It has been shown that during the initial 3 months of anticoagulant therapy patients with more proximal (iliofemoral) vein thrombosis have a higher risk of recurrence (11.8%) than those with popliteal or femoral DVT (5%) [11]. After discontinuation of secondary thromboprophylaxis a higher rate of recurrent event has been reported in patients whose index event was symptomatic PE (17.3%) than in those with DVT without symptoms of PE (9.5%) [33]. These results were, however, not confirmed in more recent studies. A relative risk of recurrent VTE of 2.1 (CI 1.2–3.7) for isolated DVT versus isolated PE was found by Kovacs et al. [54]. A patient-level meta-analysis involving more than 2500 patients from various prospective studies calculated a 5-year cumulative rate of recurrent VTE of 22.6% in patients with PE and of 26.4% in those with proximal DVT [34]. However, the clinical risk associated with the recurrent event was not the same in the two presentations since, as already mentioned, the recurrence as PE was 3-times higher in patients presenting with PE than in those presenting with proximal DVT.

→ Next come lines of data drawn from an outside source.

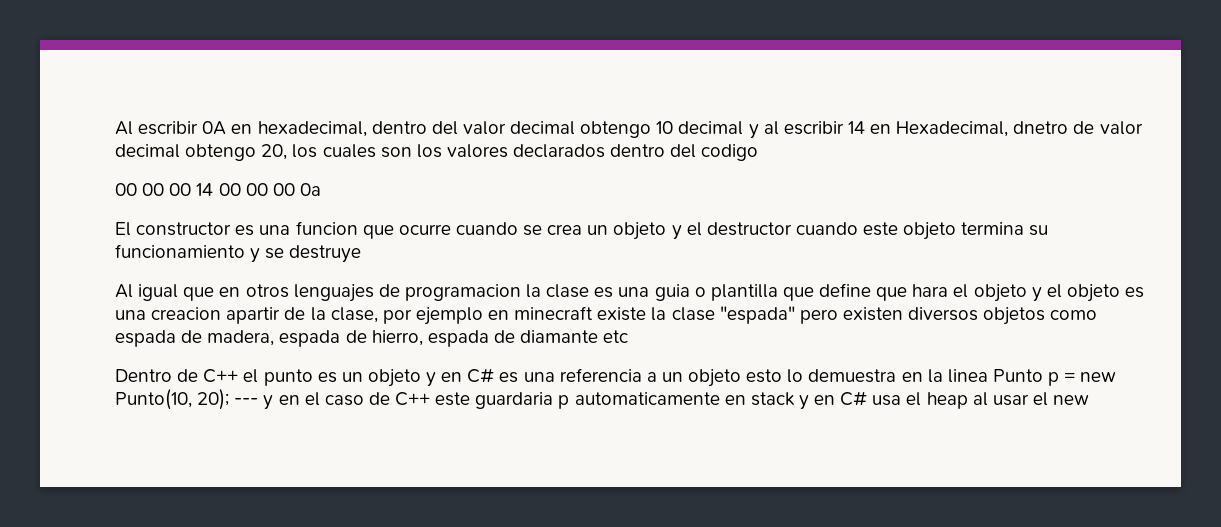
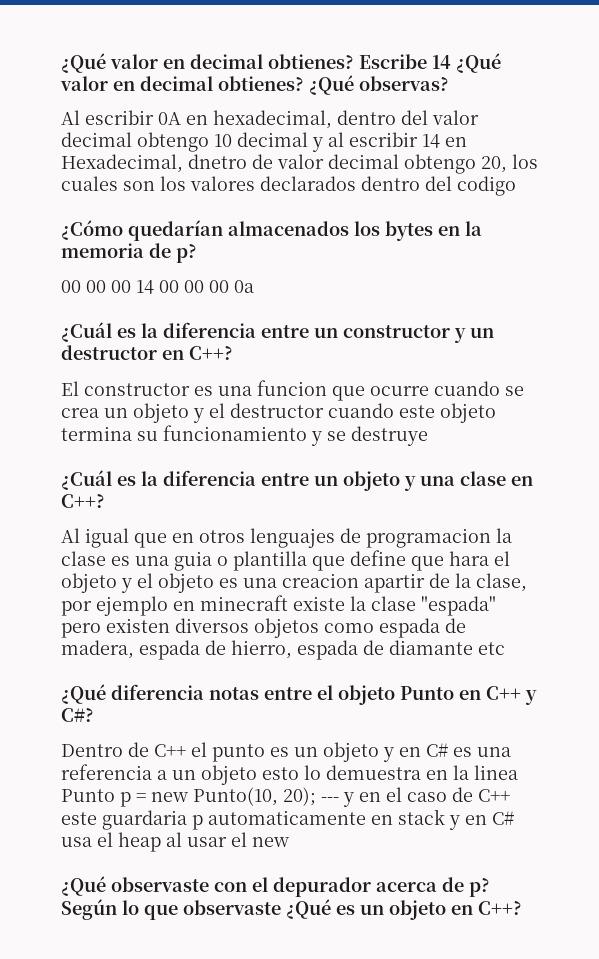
+ ¿Qué valor en decimal obtienes? Escribe 14 ¿Qué valor en decimal obtienes? ¿Qué observas?
+ ¿Cómo quedarían almacenados los bytes en la memoria de p?
+ ¿Cuál es la diferencia entre un constructor y un destructor en C++?
+ ¿Cuál es la diferencia entre un objeto y una clase en C++?
+ ¿Qué diferencia notas entre el objeto Punto en C++ y C#?
+ ¿Qué observaste con el depurador acerca de p? Según lo que observaste ¿Qué es un objeto en C++?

Thromboses limited to deep calf veins (distal DVT) are associated with a lower risk of recurrence than proximal DVT or PE [23, 24, 55]. The rate of recurrent VTE has been reported to be 4.8-times higher in patients with proximal versus isolated distal DVT [34]. It has been shown that while the rate of recurrence was similar in cases with unilateral or bilateral proximal DVT, it was lower in cases with unilateral (7.7%) versus bilateral (13.3%) distal DVT.

5.3. Gender and Age

Several studies have unanimously shown that the risk of recurrence is higher in men than in women [5659]. Relative risk of recurrent VTE in men versus women was 1.6 (CI 1.2–2.0) in a meta-analysis that examined more than 5000 patients from 15 studies [60]. A more recent patient-level meta-analysis of seven prospective studies calculated a three-year incidence of recurrence of 9.1% (7.3% to 11.3%) in women and 19.7% (16.5% to 23.4%) in men. The risk of recurrence remained higher in men (HR 1.8, 1.4 to 2.5) after adjustment for women with hormone-associated initial VTE; it was higher in men (HR 2.2, CI 1.7 to 2.8) when unprovoked VTE was considered, but was not different versus women when analysis was limited to VTE occurring after exposure to a major risk factor [61]. For a review on this issue see [62].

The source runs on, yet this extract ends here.